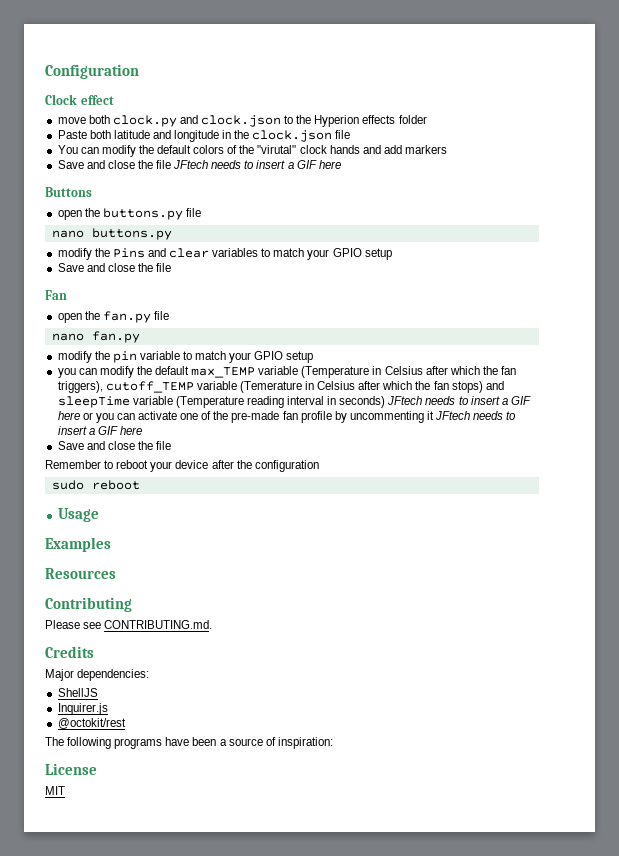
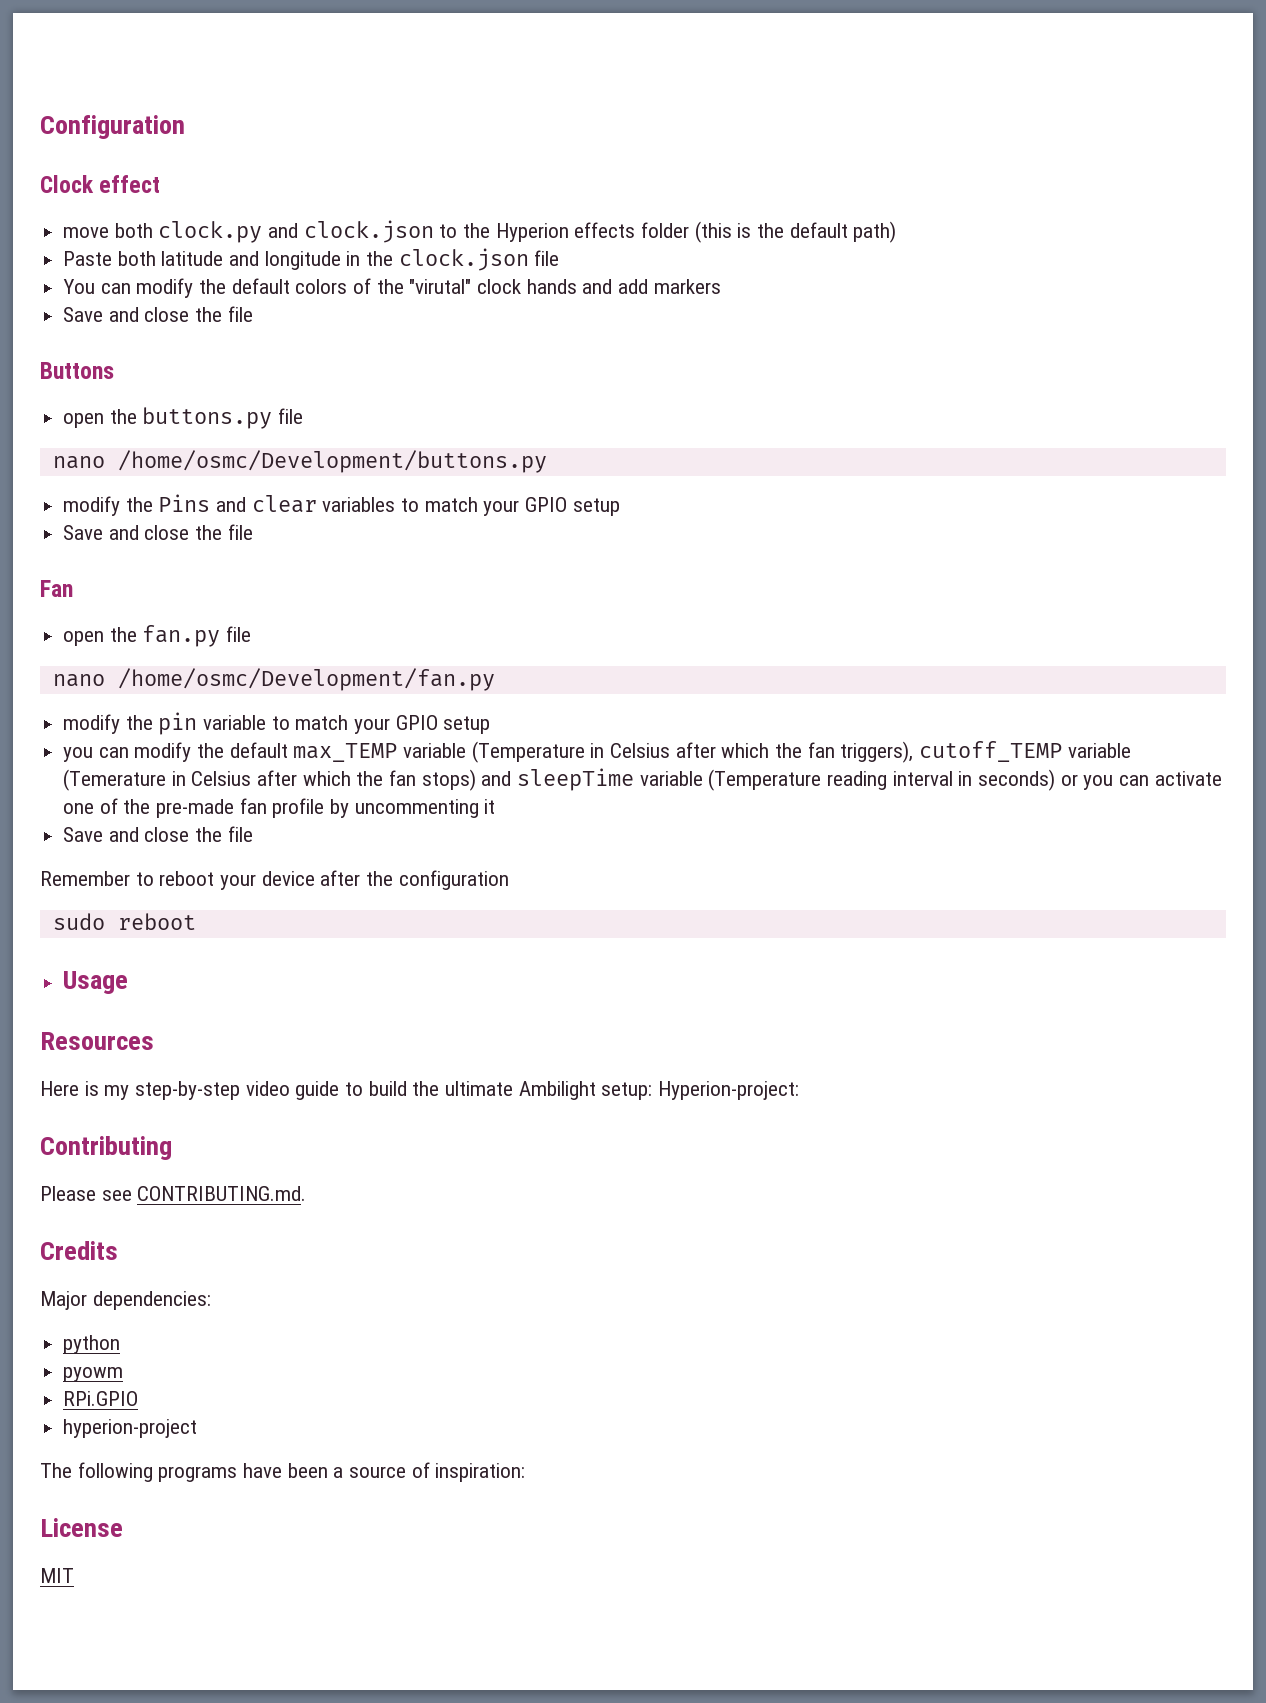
(427, 119) none -> [694,221,897,243] (this is the default path)
[173,160,341,169] JFtech needs to insert a GIF here -> (253, 314) none
[91,228,172,240] buttons.py -> [117,450,547,473] /home/osmc/Development/buttons.py
[91,331,140,343] fan.py -> [117,668,495,691] /home/osmc/Development/fan.py
[387,396,531,405] [57,411,80,420] JFtech needs to insert a GIF here -> (1056, 780) none
[435,411,517,420] [57,426,142,435] JFtech needs to insert a GIF here -> (496, 806) none
[45,537,111,552] [45,568,116,579] Examples // Resources -> [40,1032,154,1050] [40,1081,800,1100] Resources // Here is my step-by-step video guide to build the ultimate Ambilight setup: Hyperion-project:
[57,688,98,697] [57,703,108,715] [57,718,126,729] ShellJS // Inquirer.js // @octokit/rest -> [63,1335,121,1354] [63,1367,124,1382] [63,1391,139,1406] [63,1419,198,1438] python // pyowm // RPi.GPIO // hyperion-project

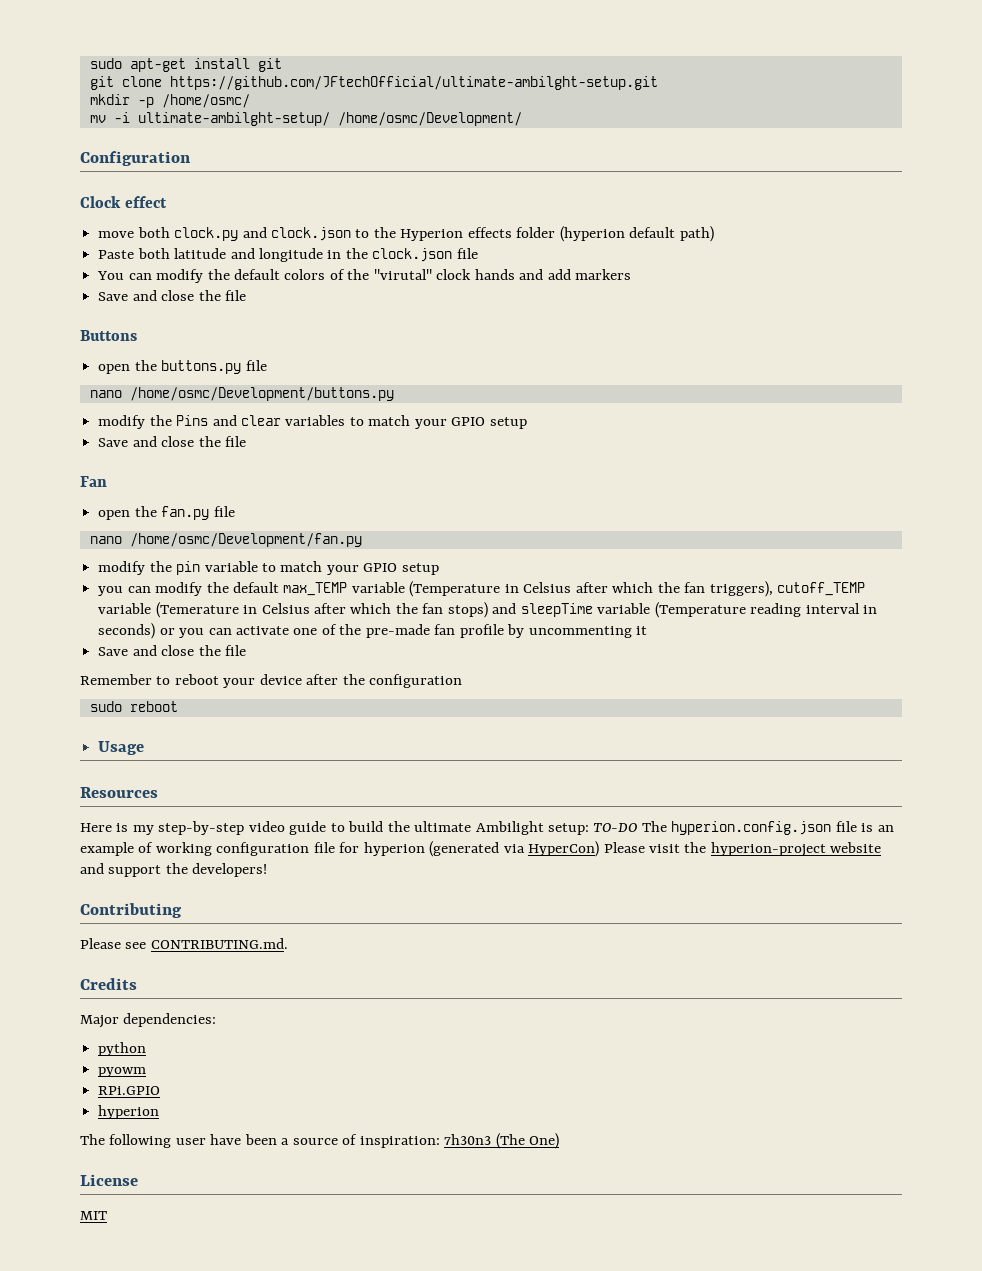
(40, 127) none -> [89,58,282,72] [89,76,658,90] [89,94,250,108] [89,112,522,126] sudo apt-get install git // git clone https://github.com/JFtechOfficial/ultimate-ambilght-setup.git // mkdir -p /home/osmc/ // mv -i ultimate-ambilght-setup/ /home/osmc/Development/ //
[694,221,785,243] (this is the -> [559,226,625,242] (hyperion
[658,1081,800,1100] Hyperion-project: -> [593,821,894,835] [80,841,882,857] [80,863,268,877] TO-DO The hyperion.config.json file is an example of working configuration file for hyperion (generated via HyperCon) Please visit the hyperion-project website and support the developers!
[63,1419,198,1438] hyperion-project -> [98,1105,160,1119] hyperion
[158,1466,238,1482] programs -> [175,1138,206,1145] user
(526, 1472) none -> [444,1133,560,1149] 7h30n3 (The One)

^^^^^^^^

WHAT TO WORK ON:
Each line in the listing above that contains "insert" should be copied.

SOLUTION FOR THIS TASK:
[173,160,341,169] JFtech needs to insert a GIF here -> (253, 314) none
[387,396,531,405] [57,411,80,420] JFtech needs to insert a GIF here -> (1056, 780) none
[435,411,517,420] [57,426,142,435] JFtech needs to insert a GIF here -> (496, 806) none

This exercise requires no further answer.